- _About this task_: Everything from the line containing "Manto xale feminino" through the line containing "tax: 23% = 233.65 -> 23% = 233.44" in the listing below should be copied exactly, and nothing more.

- _Source data_:
::::

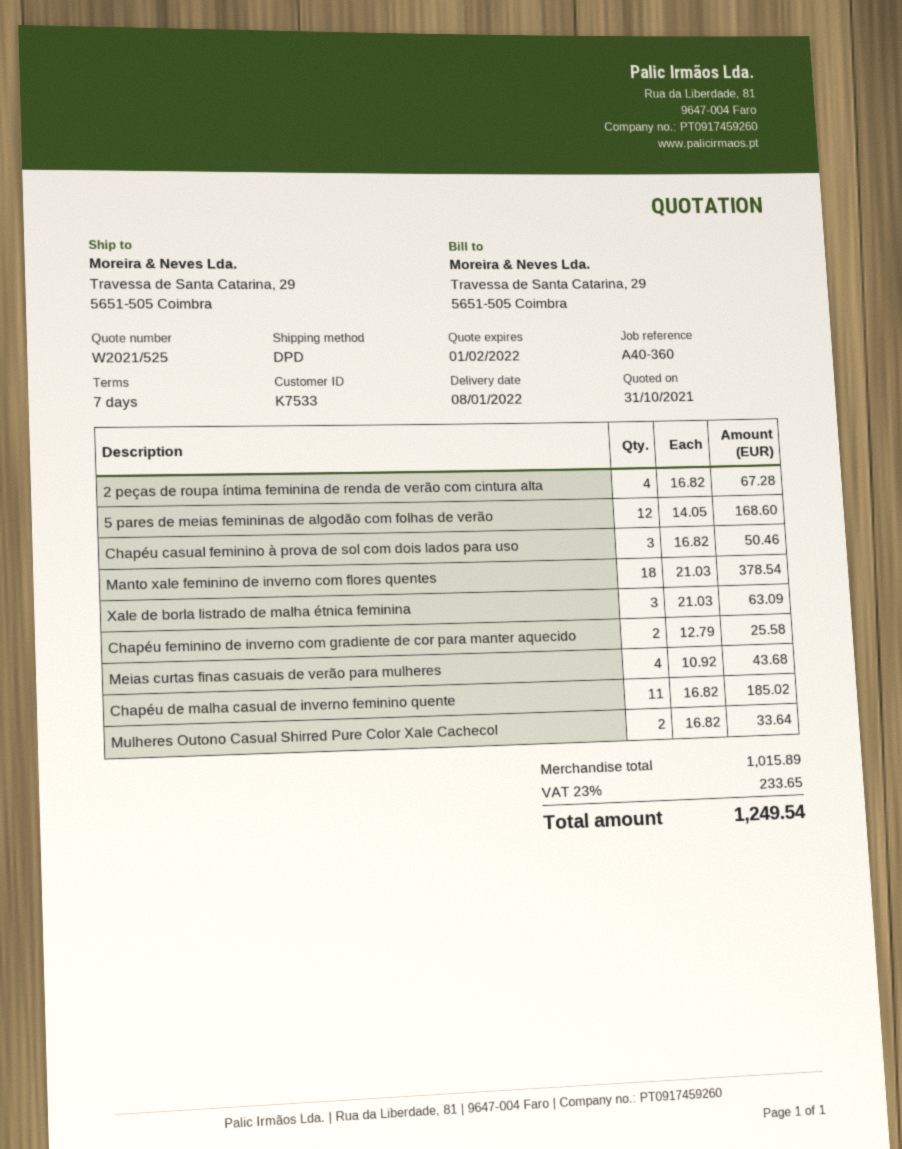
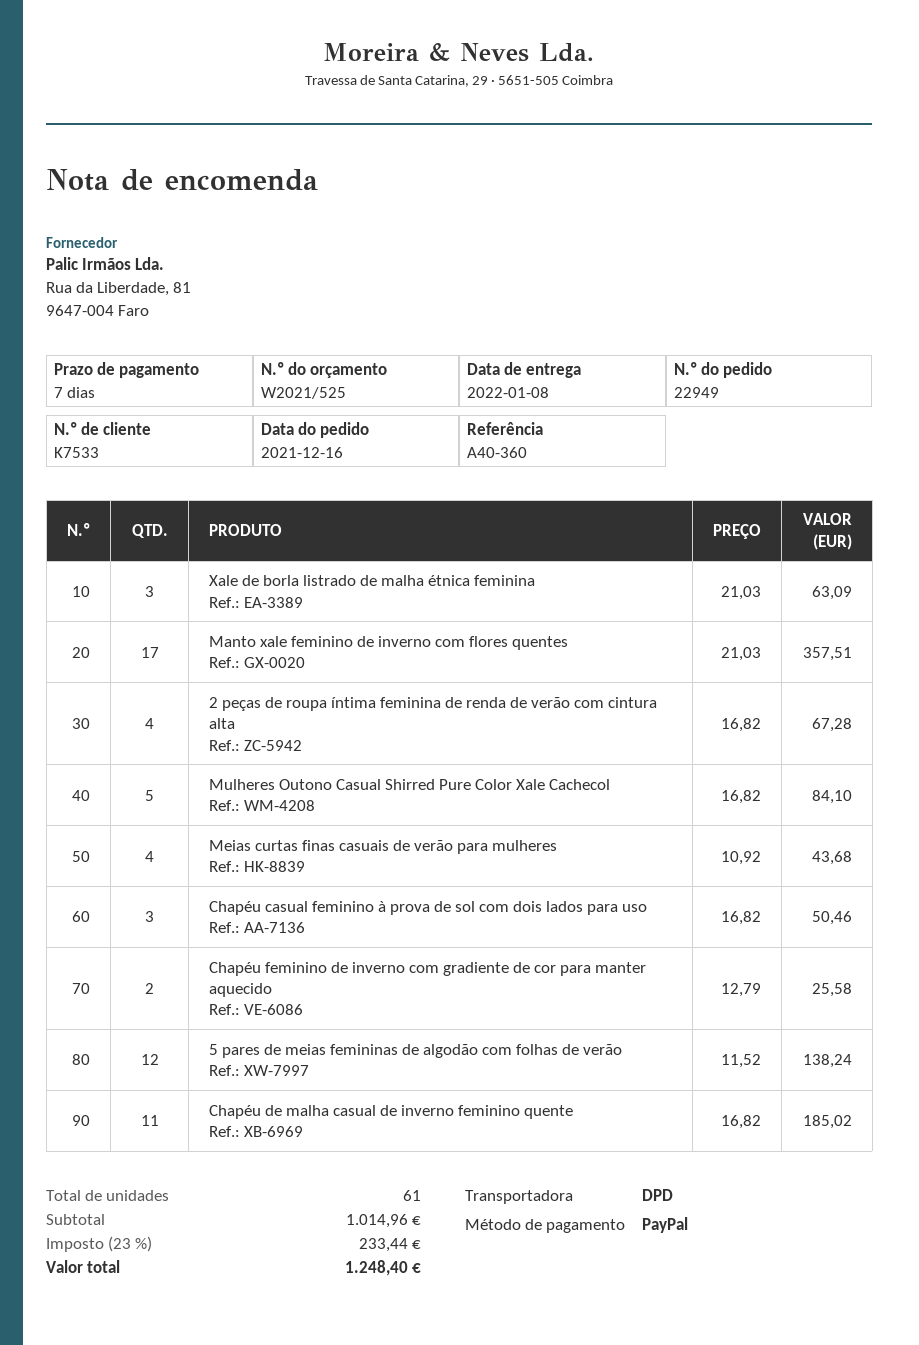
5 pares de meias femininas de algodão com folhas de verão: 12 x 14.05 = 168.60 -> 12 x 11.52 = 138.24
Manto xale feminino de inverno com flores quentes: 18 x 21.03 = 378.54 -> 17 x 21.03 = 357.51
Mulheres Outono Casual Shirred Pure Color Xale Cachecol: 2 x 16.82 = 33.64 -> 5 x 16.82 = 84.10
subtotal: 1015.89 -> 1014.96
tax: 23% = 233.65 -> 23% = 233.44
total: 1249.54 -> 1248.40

::::

- _Response box_:
Manto xale feminino de inverno com flores quentes: 18 x 21.03 = 378.54 -> 17 x 21.03 = 357.51
Mulheres Outono Casual Shirred Pure Color Xale Cachecol: 2 x 16.82 = 33.64 -> 5 x 16.82 = 84.10
subtotal: 1015.89 -> 1014.96
tax: 23% = 233.65 -> 23% = 233.44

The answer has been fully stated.